(Dataset extract begins)

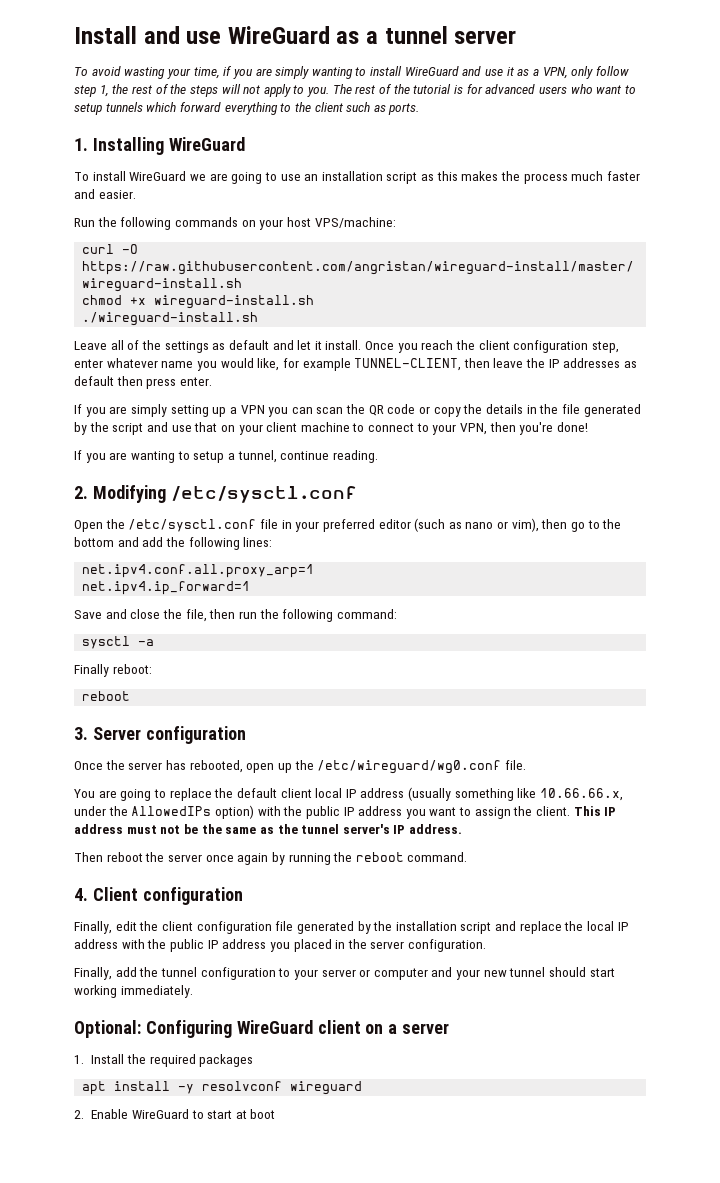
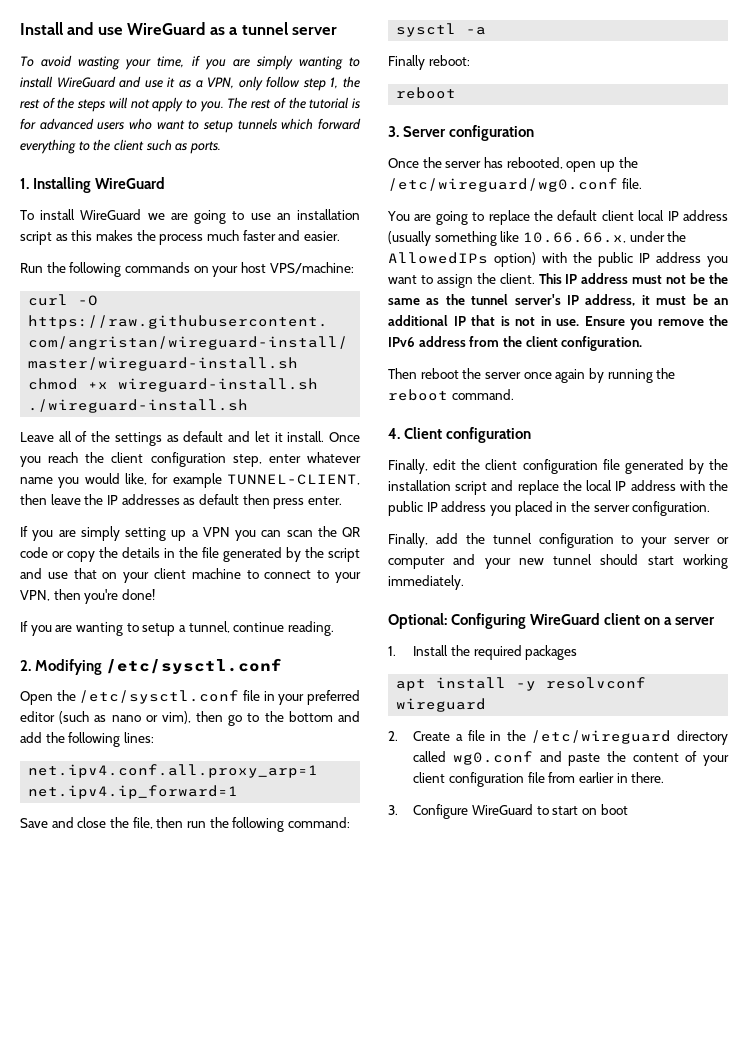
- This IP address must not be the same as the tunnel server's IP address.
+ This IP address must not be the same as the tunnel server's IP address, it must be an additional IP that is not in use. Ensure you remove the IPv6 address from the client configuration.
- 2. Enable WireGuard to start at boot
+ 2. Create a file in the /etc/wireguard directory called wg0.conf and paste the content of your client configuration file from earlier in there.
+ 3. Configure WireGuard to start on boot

(Dataset extract ends)
(Dataset extract begins)

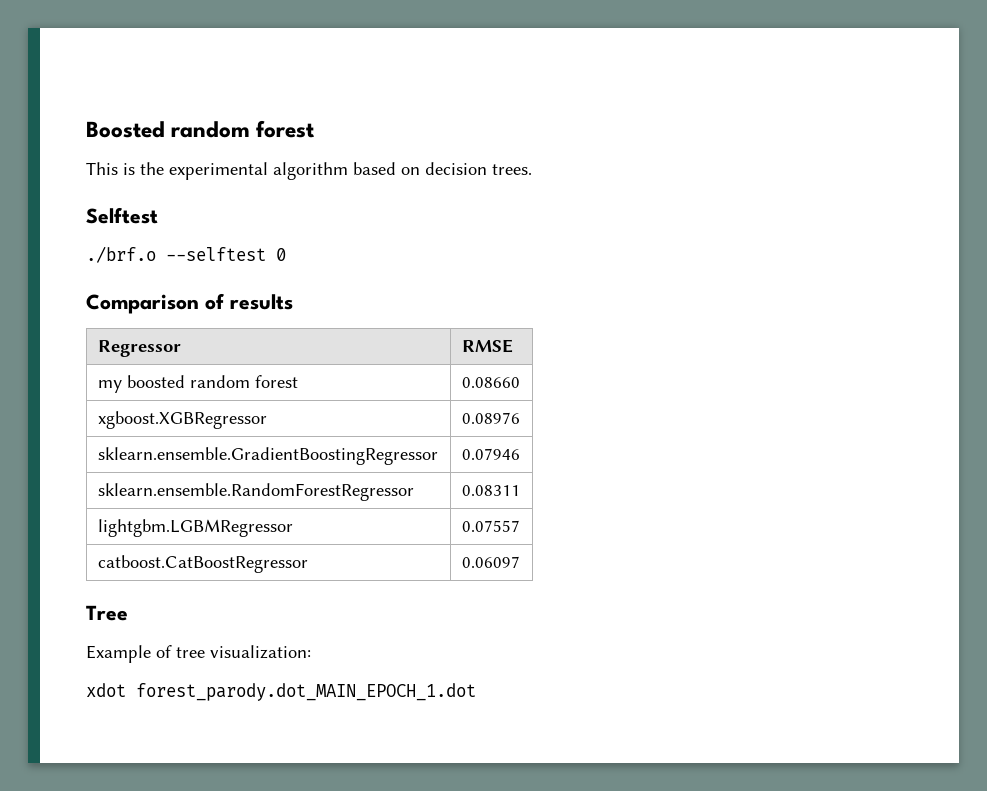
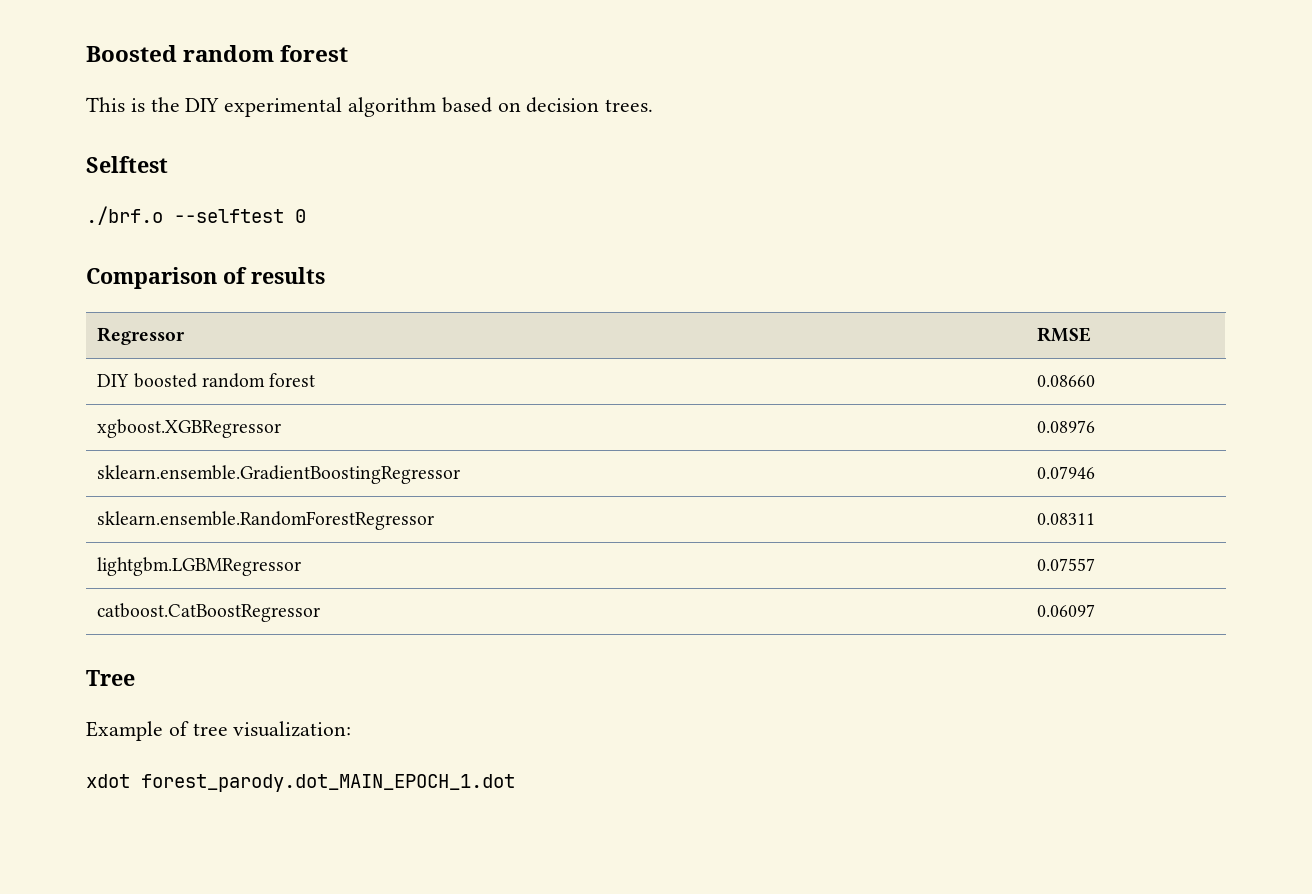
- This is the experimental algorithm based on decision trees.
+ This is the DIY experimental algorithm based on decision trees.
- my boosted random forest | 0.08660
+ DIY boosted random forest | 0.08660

(Dataset extract ends)
(Dataset extract begins)

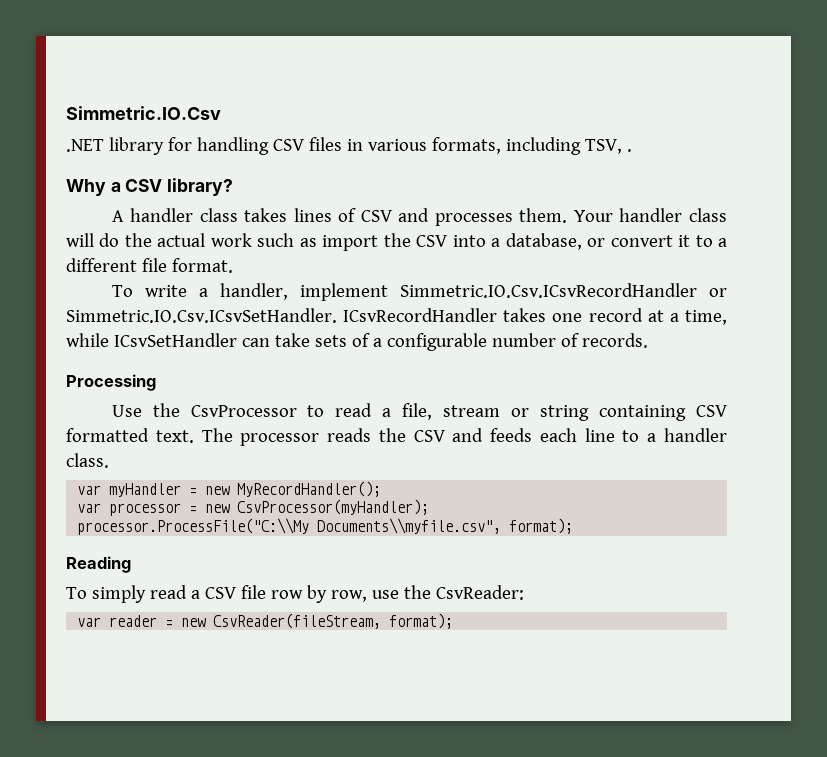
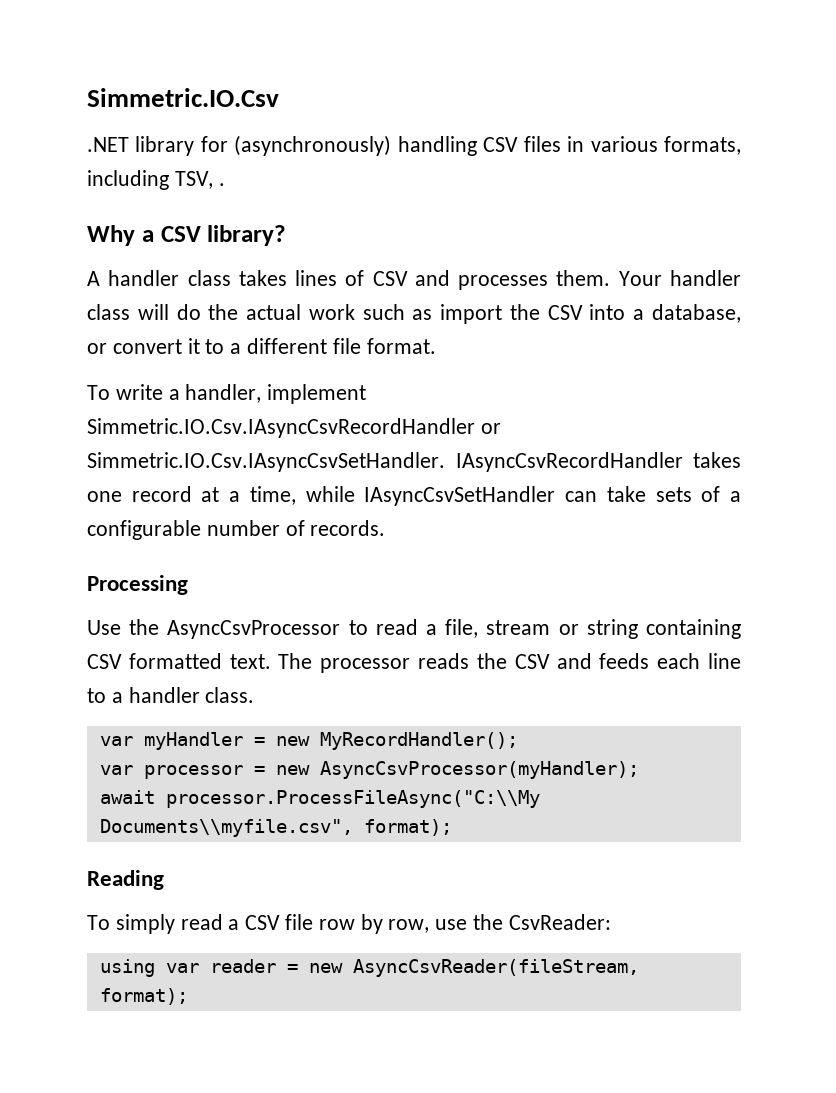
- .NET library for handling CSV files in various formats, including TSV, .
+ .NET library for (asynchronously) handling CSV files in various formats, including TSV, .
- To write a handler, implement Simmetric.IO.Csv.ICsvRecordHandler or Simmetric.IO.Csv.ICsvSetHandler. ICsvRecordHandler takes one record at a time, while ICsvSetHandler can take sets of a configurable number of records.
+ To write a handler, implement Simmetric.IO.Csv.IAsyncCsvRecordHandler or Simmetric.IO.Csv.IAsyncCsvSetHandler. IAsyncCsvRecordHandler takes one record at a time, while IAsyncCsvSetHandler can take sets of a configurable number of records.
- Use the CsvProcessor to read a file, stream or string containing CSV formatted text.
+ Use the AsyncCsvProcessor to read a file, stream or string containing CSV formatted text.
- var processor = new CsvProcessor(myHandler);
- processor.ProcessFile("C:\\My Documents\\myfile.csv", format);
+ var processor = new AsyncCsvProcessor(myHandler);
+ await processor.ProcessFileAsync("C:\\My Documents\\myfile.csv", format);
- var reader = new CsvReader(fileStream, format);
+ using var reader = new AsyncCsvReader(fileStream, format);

(Dataset extract ends)

→ **Instructions to follow**: Copy only this part of the entries above: the line with "- This IP address", the line with "start on boot", and the lines between, all exactly as written.

→ **Problem solution**:
- This IP address must not be the same as the tunnel server's IP address.
+ This IP address must not be the same as the tunnel server's IP address, it must be an additional IP that is not in use. Ensure you remove the IPv6 address from the client configuration.
- 2. Enable WireGuard to start at boot
+ 2. Create a file in the /etc/wireguard directory called wg0.conf and paste the content of your client configuration file from earlier in there.
+ 3. Configure WireGuard to start on boot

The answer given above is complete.